____ DATA PROVIDED

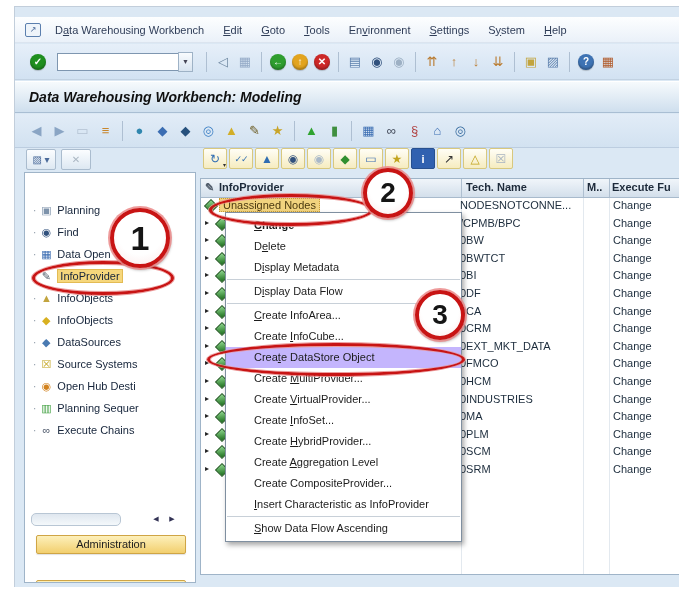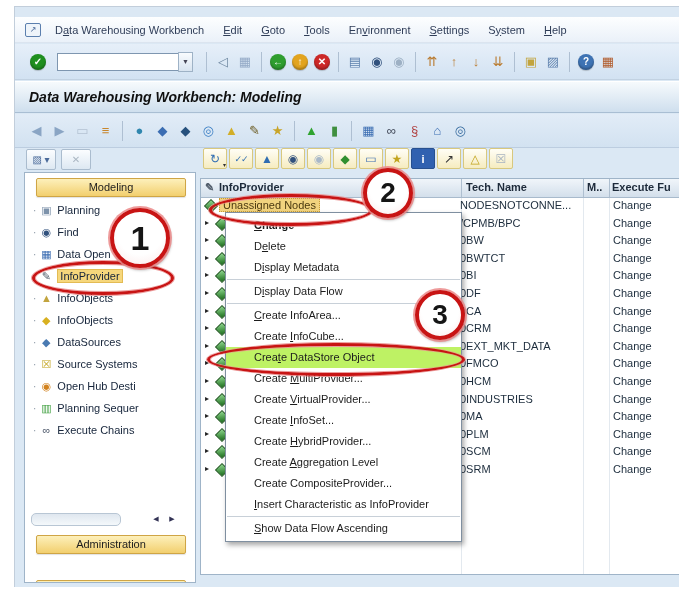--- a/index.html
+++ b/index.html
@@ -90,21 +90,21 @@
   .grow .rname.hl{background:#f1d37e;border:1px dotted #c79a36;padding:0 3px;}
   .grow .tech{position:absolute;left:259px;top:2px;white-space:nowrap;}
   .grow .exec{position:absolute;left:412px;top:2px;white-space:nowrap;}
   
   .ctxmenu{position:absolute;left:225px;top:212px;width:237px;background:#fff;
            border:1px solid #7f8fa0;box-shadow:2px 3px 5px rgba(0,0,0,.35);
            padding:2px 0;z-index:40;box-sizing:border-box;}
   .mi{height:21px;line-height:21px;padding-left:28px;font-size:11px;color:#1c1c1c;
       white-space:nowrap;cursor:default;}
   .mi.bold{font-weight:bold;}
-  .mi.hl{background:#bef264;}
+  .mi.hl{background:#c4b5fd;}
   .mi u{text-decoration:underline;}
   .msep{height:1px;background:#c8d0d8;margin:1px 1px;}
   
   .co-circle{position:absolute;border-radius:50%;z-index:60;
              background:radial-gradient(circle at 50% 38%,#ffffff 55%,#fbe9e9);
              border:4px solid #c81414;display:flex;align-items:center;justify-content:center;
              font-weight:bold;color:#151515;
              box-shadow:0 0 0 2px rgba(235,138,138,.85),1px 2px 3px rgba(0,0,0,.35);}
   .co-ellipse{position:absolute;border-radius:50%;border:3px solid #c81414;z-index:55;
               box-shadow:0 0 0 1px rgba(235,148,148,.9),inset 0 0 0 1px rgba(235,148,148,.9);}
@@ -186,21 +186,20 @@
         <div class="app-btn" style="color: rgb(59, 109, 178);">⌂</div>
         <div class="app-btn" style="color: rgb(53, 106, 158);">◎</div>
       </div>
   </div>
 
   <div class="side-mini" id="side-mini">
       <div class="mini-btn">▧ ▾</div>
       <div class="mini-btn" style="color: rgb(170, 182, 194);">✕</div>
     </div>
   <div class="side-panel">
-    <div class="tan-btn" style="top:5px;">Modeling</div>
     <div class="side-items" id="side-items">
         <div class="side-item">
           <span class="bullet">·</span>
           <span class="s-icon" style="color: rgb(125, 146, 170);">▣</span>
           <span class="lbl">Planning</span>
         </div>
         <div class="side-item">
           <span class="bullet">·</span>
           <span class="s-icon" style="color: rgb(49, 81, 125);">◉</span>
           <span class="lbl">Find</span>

________

● AIM OF THE EXERCISE: Could you state how many lines in the entries contain the word "style"? Reply with nothing but the number.

● RESPONSE: 6